Copy out all lines from the entries below in which "Ctrl" occurs.

Web document revisions:
-*-

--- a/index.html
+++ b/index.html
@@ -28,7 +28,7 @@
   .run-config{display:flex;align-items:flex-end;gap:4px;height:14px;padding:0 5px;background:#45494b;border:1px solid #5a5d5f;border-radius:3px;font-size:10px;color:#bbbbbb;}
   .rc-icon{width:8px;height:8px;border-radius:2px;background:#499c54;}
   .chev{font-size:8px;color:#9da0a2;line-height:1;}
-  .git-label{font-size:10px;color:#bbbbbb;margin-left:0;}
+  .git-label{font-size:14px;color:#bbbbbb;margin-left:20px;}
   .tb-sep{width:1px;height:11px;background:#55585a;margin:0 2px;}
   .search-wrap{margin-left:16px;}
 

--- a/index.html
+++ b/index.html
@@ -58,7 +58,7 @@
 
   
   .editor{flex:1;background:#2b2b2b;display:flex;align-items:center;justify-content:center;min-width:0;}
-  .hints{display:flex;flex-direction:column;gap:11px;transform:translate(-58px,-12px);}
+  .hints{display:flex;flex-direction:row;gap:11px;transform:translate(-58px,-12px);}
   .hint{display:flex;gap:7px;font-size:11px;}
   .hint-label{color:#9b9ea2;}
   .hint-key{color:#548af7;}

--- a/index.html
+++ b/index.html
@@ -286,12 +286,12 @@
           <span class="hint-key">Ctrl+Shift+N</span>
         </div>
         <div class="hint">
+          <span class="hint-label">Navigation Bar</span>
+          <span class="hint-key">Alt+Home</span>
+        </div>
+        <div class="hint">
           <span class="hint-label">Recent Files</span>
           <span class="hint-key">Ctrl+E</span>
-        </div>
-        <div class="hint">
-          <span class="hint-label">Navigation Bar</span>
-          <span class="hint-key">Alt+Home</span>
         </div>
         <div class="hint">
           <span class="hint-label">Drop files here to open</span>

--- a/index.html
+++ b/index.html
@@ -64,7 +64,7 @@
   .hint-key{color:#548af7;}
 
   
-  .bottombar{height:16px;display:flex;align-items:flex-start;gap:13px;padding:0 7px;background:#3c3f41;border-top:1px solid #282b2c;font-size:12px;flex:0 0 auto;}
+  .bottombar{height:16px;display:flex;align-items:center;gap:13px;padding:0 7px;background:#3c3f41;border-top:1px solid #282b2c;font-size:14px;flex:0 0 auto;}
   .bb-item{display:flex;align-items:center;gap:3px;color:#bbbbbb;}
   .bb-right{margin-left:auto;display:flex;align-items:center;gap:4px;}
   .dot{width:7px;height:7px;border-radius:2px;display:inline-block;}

-*-

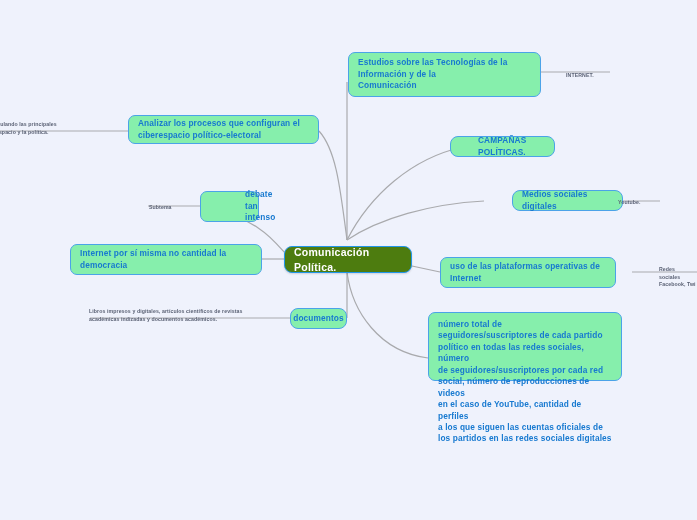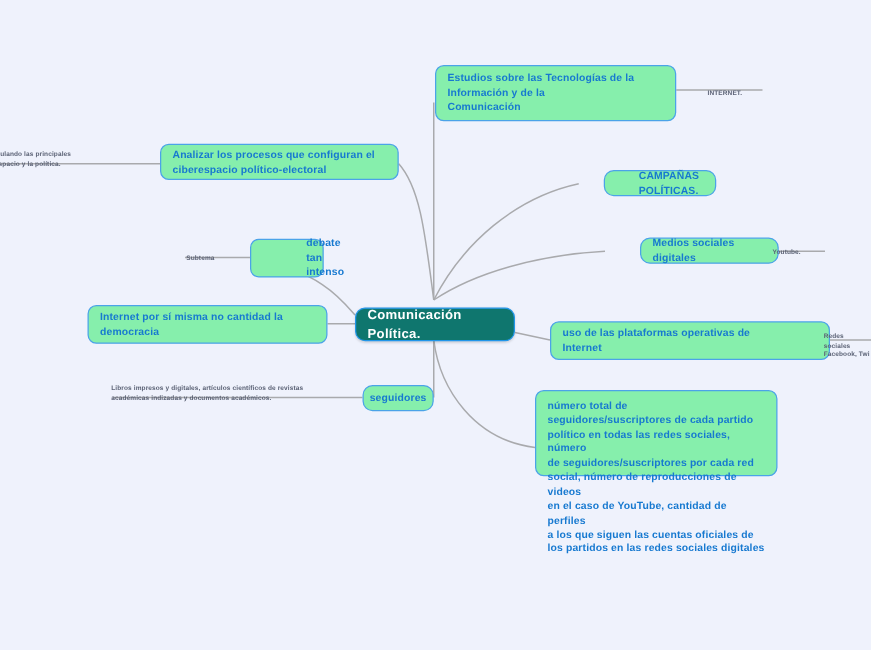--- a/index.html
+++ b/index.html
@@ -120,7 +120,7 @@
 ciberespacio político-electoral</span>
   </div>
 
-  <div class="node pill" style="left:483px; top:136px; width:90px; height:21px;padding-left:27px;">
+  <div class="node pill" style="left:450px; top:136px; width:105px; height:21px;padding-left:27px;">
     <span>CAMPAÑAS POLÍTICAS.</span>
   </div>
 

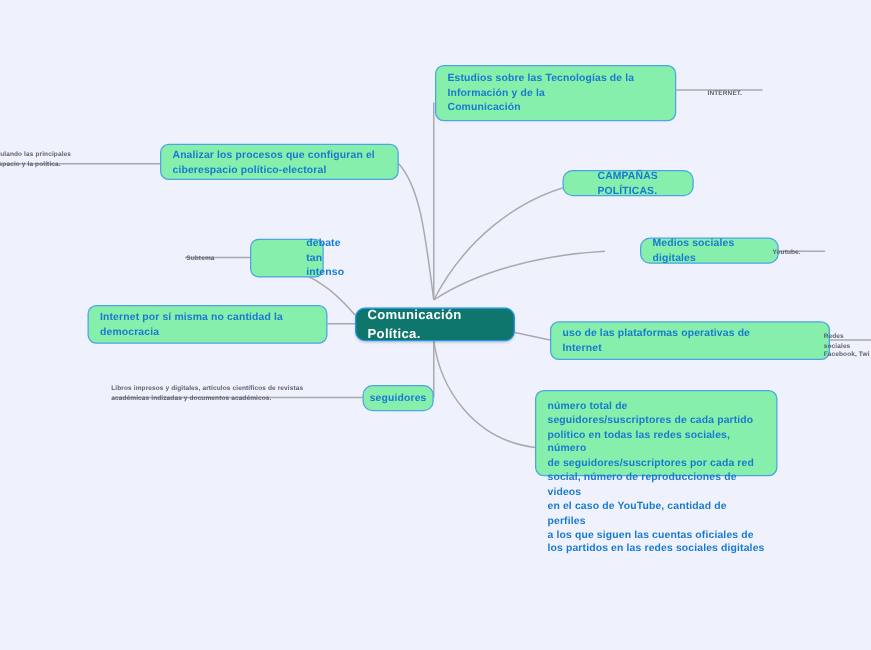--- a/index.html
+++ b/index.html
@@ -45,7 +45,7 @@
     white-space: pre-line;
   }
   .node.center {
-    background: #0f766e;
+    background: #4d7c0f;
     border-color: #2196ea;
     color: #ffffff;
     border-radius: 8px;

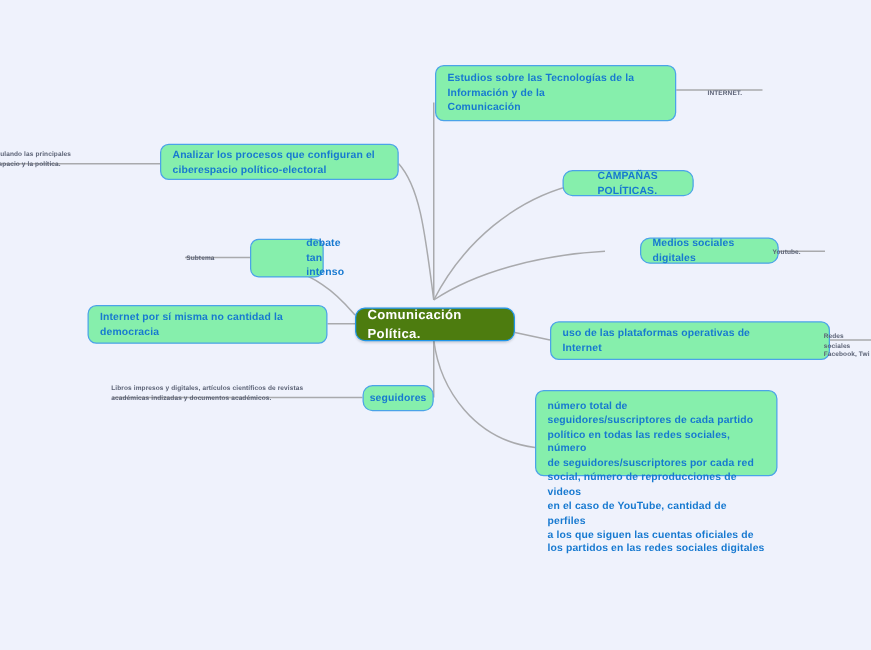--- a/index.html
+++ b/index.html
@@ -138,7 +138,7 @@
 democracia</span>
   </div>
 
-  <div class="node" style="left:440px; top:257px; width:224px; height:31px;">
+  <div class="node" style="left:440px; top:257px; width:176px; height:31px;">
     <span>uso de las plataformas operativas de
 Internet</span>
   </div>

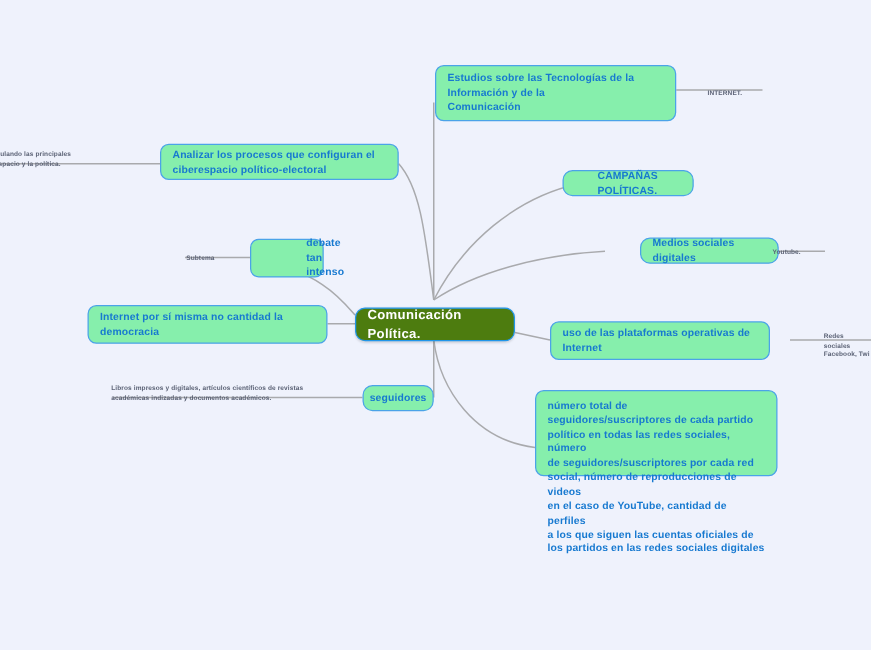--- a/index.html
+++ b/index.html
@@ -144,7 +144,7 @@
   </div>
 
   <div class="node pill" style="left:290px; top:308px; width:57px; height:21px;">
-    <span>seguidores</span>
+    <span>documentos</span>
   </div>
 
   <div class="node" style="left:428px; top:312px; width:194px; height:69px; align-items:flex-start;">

-*-

(WRITTEN ANSWER)
           <span class="hint-key">Ctrl+Shift+N</span>
           <span class="hint-key">Ctrl+E</span>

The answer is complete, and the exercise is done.